According to a letter issued by Hinton administration to the parents last Wednesday, home learning will look quite different, depending on the grade level of the students involved and the expectations associated with the curriculum and staff expectations.
“We do understand and acknowledge that this type of instruction will not replace the instruction your child receives daily when they are in the classroom and face-to-face with their teacher,” it read. “However, we believe continuing their education and providing a sense of structure is important during these uncertain times.”
While Gov. Reynolds has informed the districts they are not allowed to require students to do online learning unless every student has a device and the Internet at home, the school can provide them with an opportunity to maintain their learning.
At Hinton, Meyer said 96 percent of the students have a computer at home and 94 percent of them have Internet at home.
“As high as those two numbers are, they’re still both not 100 percent, so we can’t require our students to do the online learning. However, we will have our teachers preparing work for their students to work on during this four-week period,” Meyer explained.
Hinton is a 1:1 school in grades 9-12, with each student having a MacBook. At the 6-8 grade level, Meyer said the district has enough Chromebooks to send one home per family for those who don’t have a device.
“The middle school and high school students will be able to study on any of the classes they’re currently taking in school,” Meyer explained.
At the elementary school, iPads were also available for parents to borrow if needed.
“Our younger elementary students will be able to concentrate on Math, English and Science. The older elementary students will also have those three subjects available along with Social Studies, music and P.E.,” he shared.
For Meyer, the importance of offering this home learning is about maintaining skills.
“Keeping the students’ skill levels up over this break is very good to help them be ready to continue learning as soon as the state allows us to continue the school year,” he said. “I would hope 100 percent of our students continue to learn through this online option or the option of putting together packets of materials for kids who don’t have Internet at home.”
Hinton junior Isabella Fickett welcomes the idea developed by the district.
“I believe Hinton’s decision to continue with at home learning while on this four-week quarantine will benefit us. This opportunity will help us maintain our education throughout this time off,” she said. “I also like how the teachers are still available to us if we have any questions or need help.”
Fellow junior Taylor Reuter agreed.
“Having online school is a good idea so that we don’t lose everything we know and just sit around for a whole month,” she said.
For the students and parents in the district, Meyer said he truly hopes they all will take advantage of this new opportunity.

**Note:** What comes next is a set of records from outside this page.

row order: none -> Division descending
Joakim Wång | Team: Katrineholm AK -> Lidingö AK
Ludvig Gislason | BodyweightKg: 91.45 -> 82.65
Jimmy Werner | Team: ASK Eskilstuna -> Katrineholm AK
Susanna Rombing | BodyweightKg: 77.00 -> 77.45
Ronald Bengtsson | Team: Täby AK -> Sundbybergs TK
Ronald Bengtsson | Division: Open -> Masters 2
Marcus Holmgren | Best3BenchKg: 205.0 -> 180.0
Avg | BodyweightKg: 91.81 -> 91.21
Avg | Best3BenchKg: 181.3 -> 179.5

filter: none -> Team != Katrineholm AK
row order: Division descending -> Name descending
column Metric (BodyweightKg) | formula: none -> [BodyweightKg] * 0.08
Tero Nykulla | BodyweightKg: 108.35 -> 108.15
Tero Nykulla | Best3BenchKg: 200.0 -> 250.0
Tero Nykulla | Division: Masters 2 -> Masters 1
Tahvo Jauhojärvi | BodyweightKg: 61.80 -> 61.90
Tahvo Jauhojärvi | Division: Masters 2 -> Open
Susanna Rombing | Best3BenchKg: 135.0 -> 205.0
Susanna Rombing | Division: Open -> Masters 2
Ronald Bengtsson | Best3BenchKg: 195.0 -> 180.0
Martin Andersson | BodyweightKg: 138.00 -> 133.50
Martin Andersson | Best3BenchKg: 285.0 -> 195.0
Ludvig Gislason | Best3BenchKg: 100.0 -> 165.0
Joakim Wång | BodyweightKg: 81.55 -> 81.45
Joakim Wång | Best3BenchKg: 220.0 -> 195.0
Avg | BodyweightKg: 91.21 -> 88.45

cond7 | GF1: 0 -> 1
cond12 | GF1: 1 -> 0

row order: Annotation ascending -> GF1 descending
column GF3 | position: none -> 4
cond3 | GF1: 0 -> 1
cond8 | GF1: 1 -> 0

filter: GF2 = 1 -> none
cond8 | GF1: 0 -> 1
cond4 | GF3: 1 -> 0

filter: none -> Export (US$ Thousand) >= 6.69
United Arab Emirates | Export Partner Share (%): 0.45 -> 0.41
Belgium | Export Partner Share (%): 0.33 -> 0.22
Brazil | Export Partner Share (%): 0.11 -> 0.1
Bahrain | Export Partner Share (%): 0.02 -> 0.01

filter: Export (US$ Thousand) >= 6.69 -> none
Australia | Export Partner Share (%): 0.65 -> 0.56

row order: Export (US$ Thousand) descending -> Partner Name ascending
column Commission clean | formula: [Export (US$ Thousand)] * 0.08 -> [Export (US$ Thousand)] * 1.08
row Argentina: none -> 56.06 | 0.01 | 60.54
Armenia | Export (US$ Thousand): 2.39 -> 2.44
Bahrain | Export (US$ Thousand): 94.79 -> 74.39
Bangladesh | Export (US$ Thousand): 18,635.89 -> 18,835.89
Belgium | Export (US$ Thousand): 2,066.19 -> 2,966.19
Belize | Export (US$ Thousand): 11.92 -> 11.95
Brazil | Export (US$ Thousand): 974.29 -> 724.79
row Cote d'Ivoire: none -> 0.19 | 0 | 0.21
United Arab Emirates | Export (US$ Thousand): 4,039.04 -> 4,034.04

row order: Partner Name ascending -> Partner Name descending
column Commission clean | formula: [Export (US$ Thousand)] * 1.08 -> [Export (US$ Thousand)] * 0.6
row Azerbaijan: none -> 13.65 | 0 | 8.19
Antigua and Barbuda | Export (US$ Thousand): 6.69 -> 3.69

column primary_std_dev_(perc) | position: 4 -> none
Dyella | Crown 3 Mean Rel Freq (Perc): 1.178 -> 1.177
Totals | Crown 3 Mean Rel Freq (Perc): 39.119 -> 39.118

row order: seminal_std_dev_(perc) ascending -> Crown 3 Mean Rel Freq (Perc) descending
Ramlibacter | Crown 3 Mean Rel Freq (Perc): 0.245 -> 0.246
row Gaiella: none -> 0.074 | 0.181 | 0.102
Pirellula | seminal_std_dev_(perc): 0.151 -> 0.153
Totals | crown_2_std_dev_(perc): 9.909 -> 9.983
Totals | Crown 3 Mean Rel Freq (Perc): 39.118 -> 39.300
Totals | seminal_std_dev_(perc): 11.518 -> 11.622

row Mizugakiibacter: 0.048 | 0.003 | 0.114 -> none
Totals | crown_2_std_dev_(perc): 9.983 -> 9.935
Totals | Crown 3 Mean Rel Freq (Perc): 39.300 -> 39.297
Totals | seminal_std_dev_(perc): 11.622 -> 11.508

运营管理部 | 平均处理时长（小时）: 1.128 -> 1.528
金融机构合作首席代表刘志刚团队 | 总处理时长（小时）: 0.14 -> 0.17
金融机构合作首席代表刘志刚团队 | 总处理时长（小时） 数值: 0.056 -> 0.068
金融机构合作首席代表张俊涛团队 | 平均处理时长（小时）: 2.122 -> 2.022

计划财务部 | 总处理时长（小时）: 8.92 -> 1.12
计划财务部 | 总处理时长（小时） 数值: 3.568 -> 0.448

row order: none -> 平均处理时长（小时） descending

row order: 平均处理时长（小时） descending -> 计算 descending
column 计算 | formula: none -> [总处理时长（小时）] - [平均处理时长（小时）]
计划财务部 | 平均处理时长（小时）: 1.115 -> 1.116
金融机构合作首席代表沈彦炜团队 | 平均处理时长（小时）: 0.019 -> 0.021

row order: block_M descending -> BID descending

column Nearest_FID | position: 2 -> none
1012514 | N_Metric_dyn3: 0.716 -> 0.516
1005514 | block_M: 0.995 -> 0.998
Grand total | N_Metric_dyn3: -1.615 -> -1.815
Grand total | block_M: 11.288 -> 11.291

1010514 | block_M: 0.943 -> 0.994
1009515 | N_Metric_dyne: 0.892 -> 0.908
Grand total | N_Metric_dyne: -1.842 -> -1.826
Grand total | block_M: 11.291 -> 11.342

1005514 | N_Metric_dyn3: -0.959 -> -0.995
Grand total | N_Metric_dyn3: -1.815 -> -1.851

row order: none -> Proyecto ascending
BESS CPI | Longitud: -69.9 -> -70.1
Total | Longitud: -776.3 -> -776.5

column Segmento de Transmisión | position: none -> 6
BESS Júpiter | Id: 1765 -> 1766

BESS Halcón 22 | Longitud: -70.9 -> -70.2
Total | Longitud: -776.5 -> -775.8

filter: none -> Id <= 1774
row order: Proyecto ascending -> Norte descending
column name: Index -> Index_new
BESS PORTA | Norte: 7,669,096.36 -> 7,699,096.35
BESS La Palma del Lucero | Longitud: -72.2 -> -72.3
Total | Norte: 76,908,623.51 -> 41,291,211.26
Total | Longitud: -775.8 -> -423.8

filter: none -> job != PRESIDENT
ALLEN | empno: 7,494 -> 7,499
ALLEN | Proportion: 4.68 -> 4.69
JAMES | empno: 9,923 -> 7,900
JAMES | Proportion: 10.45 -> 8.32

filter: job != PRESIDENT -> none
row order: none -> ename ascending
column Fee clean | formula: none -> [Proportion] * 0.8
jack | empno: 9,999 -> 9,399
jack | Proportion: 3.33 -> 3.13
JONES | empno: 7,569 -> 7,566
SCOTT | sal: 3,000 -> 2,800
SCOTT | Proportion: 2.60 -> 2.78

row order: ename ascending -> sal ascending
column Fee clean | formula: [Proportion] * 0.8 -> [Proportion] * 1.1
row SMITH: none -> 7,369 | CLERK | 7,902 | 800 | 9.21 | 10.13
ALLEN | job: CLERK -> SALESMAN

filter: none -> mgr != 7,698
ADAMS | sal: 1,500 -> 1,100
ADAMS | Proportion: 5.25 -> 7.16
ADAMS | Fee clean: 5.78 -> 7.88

“We live in the 21st century and we need to remember that we are preparing these kids to live in this world. A great deal of our society is now online. We’re putting our kids at a disadvantage if we don’t teach them how to use it wisely,” Meyer said. “In today’s society, the technology exists to do online learning. Some states across the country offer complete K-12 online schools or academies.”
Meyer, a former superintendent in Jackson, Minnesota, said they were one to provide that opportunity.
“In Minnesota, they have the abilities to have snow days made up by kids and teachers staying home that day and doing it online. We can do this too. We have the technology. We can make online learning look like anything we want,” he shared. “As a school district, we just have to make it a priority, then follow through and purchase what we need, train our teachers, and finally train our students. The last one will be the easiest one of all.”